Shareholders of Oando Plc have heaved a sigh of relief, after months of lull in the activities of the leading indigenous oil conglomerates on the trading floor of Nigerian Stock Exchange, NSE, as the company saw transaction rising by 10 per cent in its share price in three days.
It could be recall that, after a plethora of court cases with counter judgments the investment community was greeted on the evening of Monday July 19, with the news of an amicable settlement to the long-standing dispute between the Securities & Exchange Commission, SEC, and the management of Oando PLC.
At the last check, Oando has since joined the Exchange top gainers with a 9.87% increase in its share price from N3.97 on Friday, July 23, 2021, to N4.36 on Monday, July 26, 2021.
The share price appreciation can be attributed to the recent settlement which saw Adewale Tinubu and his Deputy, Omamofe Boyo remain at the helm of affairs in the organization. Following the settlement news, investors poured into the stock helping it top the gainer’s chart.

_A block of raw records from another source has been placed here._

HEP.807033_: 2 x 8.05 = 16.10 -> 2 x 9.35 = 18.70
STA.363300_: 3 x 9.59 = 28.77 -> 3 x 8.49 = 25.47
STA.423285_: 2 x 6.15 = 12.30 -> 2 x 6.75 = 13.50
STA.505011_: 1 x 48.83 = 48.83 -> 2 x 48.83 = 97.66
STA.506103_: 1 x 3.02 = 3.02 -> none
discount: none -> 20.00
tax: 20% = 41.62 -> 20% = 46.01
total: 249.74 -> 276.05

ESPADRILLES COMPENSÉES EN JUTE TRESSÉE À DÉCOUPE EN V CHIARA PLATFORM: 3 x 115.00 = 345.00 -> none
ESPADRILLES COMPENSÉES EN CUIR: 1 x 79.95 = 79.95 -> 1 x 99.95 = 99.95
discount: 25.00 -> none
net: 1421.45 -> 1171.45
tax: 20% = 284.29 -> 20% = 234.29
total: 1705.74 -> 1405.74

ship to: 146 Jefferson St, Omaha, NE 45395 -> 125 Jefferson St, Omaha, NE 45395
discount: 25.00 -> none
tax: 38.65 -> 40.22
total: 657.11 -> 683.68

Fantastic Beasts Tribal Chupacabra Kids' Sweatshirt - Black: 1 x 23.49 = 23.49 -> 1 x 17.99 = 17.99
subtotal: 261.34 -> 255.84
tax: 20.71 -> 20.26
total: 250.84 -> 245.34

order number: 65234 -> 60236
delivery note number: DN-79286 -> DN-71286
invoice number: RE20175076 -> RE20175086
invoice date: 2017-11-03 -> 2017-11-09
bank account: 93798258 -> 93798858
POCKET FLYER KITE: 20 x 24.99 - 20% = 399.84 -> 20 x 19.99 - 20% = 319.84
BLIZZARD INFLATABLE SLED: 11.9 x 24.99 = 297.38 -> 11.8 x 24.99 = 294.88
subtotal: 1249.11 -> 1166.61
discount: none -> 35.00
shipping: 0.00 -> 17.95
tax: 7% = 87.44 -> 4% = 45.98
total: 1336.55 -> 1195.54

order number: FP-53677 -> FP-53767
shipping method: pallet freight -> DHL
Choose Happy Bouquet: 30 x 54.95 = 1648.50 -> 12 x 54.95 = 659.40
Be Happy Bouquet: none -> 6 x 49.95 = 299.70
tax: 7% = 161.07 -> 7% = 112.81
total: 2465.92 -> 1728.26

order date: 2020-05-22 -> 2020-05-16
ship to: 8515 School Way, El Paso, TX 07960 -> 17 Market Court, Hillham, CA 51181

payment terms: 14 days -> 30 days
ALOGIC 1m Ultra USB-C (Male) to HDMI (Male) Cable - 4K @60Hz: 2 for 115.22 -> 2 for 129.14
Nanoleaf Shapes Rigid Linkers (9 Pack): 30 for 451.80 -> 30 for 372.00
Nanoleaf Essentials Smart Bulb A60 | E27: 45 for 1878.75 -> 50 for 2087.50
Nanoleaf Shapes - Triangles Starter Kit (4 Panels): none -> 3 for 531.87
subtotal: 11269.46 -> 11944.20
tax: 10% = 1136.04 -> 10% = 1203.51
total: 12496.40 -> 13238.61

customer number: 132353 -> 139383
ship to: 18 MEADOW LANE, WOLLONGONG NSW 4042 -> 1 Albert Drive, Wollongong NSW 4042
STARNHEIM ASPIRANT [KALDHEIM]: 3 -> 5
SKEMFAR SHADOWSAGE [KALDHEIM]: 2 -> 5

Speaking on the jump in share price, an Oando shareholder who pleaded to remain anonymous said “We are glad that the dispute is finally over, and we thank the regulator and the management of Oando PLC for resolving the issue in the best interests of the shareholders. For four years, we the shareholders have been the ones on the receiving end. In just one week of settling, our share price has seen a significant increase. I am confident in the management of the company led by Wale Tinubu, other CEOs in his shoes might have caved in but he did not. He held strong to his belief and forged on till the end of the issue. I am hopeful that now that they are able to be fully focused on the business, we the shareholders will soon start to see a return on our investment.”
A statement by the regulator reads that Oando neither denied nor accepted liability and the settlement will lead to the withdrawal of all pending court cases. Recall that Wale Tinubu and some of the company’s affected Directors had sued the regulator for infringement of their fundamental human rights in 2019. However, with the settlement, Wale Tinubu and all affected Directors will be required to withdraw said court cases while remaining in their respective executive leadership roles managing the company.
In addition, there will also be “payment of a monetary sum; and an undertaking by the company to implement corporate governance improvements.”
Speaking on the settlement, another shareholder said: “The regulator has done what it ought to have done months ago. I commend them for making this landmark settlement. This is not a time to erode homegrown businesses but to nurture them so they can continue to create value for the capital market and country at large seeing as we are currently in a recession. I especially commend the resilience and perseverance of Wale Tinubu for seeing this dispute through to resolution.”
Market players will be watching the impact of the signaling effect of the SEC settlement on Oando’s share price in subsequent days.